Citizen Science in genetic genealogy

Starting off the new year with a new post!

Has it ever crossed your mind that part of genetic genealogy is a little bit like The Big Bang Theory?


Those who watch the TV show will have noticed that Leonard conducts hands-on experiments in a lab, whereas Sheldon’s work appears to consist of writing formulas on a white board and pondering them. Leonard is an empirical scientist, dealing with real, observable results. Sheldon is a theoretical physicist—in genetic genealogy, that might be akin to proposing theories based on calculations and simulations.

Image 1. Leonard with Penny (source)


Image 2. Sheldon (source) sheldon

Leonard and his buddies conduct experiments for fun too, for example bouncing signals around the world just to turn on a lamp. We genealogists can also play at being scientists, collecting real data and developing hypotheses to support or enhance or challenge the expectations produced by pure math and simulations.

Here are just three of the many questions that citizen scientists in genetic genealogy can explore with our match data.

  1. How much DNA do two 4th cousins share?
  2. If two people share just one matching DNA segment between 7 and 8 cM, how likely is it that this segment was passed down from a common ancestor and not a false match, perhaps resulting from a genotyping error?
  3. If two people share a large-ish matching DNA segment (say, 40 centiMorgans or more in one segment), could that be another factor in predicting how closely two people are related?

Blaine Bettinger addressed Question 1 in his invaluable Shared Centimorgan Project. He  used crowd-sourcing to collect data on over 10,000 pairs of confirmed relatives. The result is a chart showing the common ranges of shared DNA for each degree of kinship, available on the ISOGGWiki here. Simple math tells us that two 4th cousins may share an average of 13.28 cM, but Blaine’s study found the range anywhere from 0 to 90 cM.

It’s not too late for us to participate in this ongoing study. See details on Blaine’s blog here.

In a conversation in the comments to those posts, Blaine noted “… how little we really know and how much more study is needed. We need SO MANY other citizen science projects like this one to analyze data.”

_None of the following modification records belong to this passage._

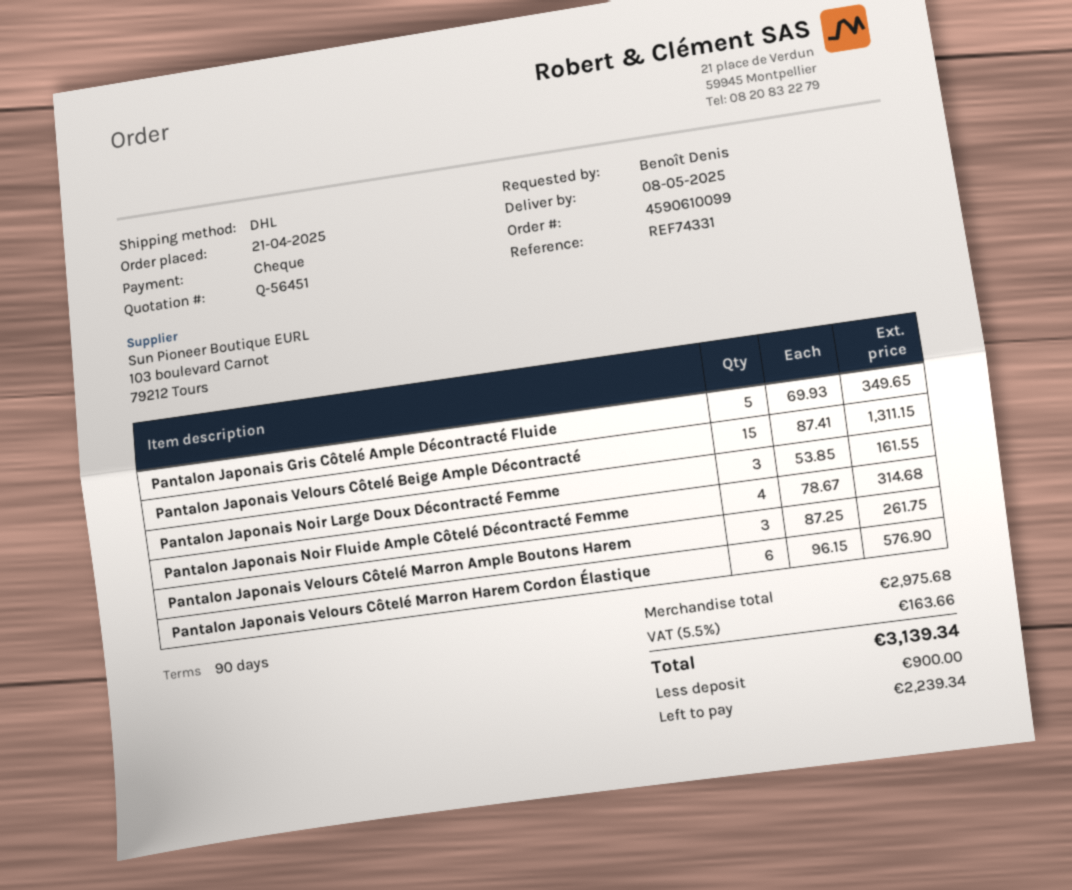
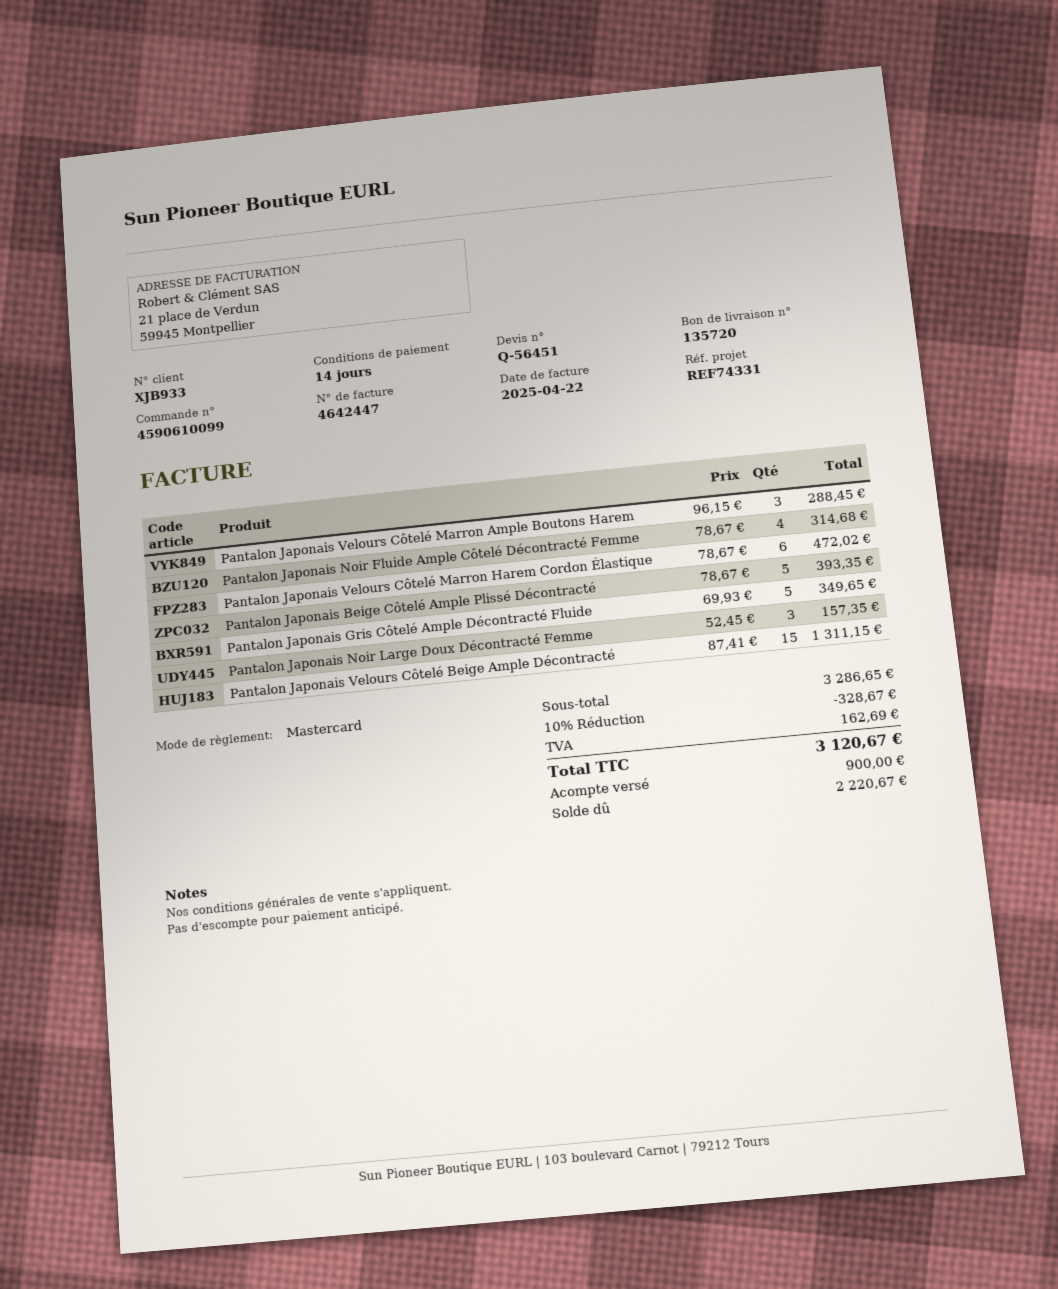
payment terms: 90 days -> 14 days
payment method: cheque -> Mastercard
Pantalon Japonais Noir Large Doux Décontracté Femme: 3 x 53.85 = 161.55 -> 3 x 52.45 = 157.35
Pantalon Japonais Velours Côtelé Marron Ample Boutons Harem: 3 x 87.25 = 261.75 -> 3 x 96.15 = 288.45
Pantalon Japonais Velours Côtelé Marron Harem Cordon Élastique: 6 x 96.15 = 576.90 -> 6 x 78.67 = 472.02
Pantalon Japonais Beige Côtelé Ample Plissé Décontracté: none -> 5 x 78.67 = 393.35
subtotal: 2975.68 -> 3286.65
discount: none -> 10% = 328.67
tax: 163.66 -> 162.69
total: 3139.34 -> 3120.67
balance: 2239.34 -> 2220.67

That’s what citizen science is. People like us, mostly without degrees in science, asking questions and gathering data from real subjects and analyzing and discussing the results.

Some of us have used just our own immediate family to explore Question 2, above. What threshold should we use to decide a match is too small to be worth our time? I posted the results of my study in July 2016 here. Blaine recently shared his own here. You need a trio of a child and two parents (in my case, my son Dan and his parents) to test; then look for people who match the child but neither parent, suggesting a possible glitch in the matching process and not a real match. In my case, using AncestryDNA data, each of Dan’s matches over 15.5 cM matched one of the parents too, and more than 95% of the matches over 10 cM did as well. I consider those fairly reliable. But a quarter of the matches from 7-10 cM matched Dan but matched neither parent. From this study, I’ve decided not to spend time on those without other incentives.

We can all create our own humble citizen scientist projects. Right now, I’m working on Question 3, limited to my own immediate family data, exploring this question:

What are the odds that two people with a matching segment of 40cM or more are likely to be 4th cousins or closer?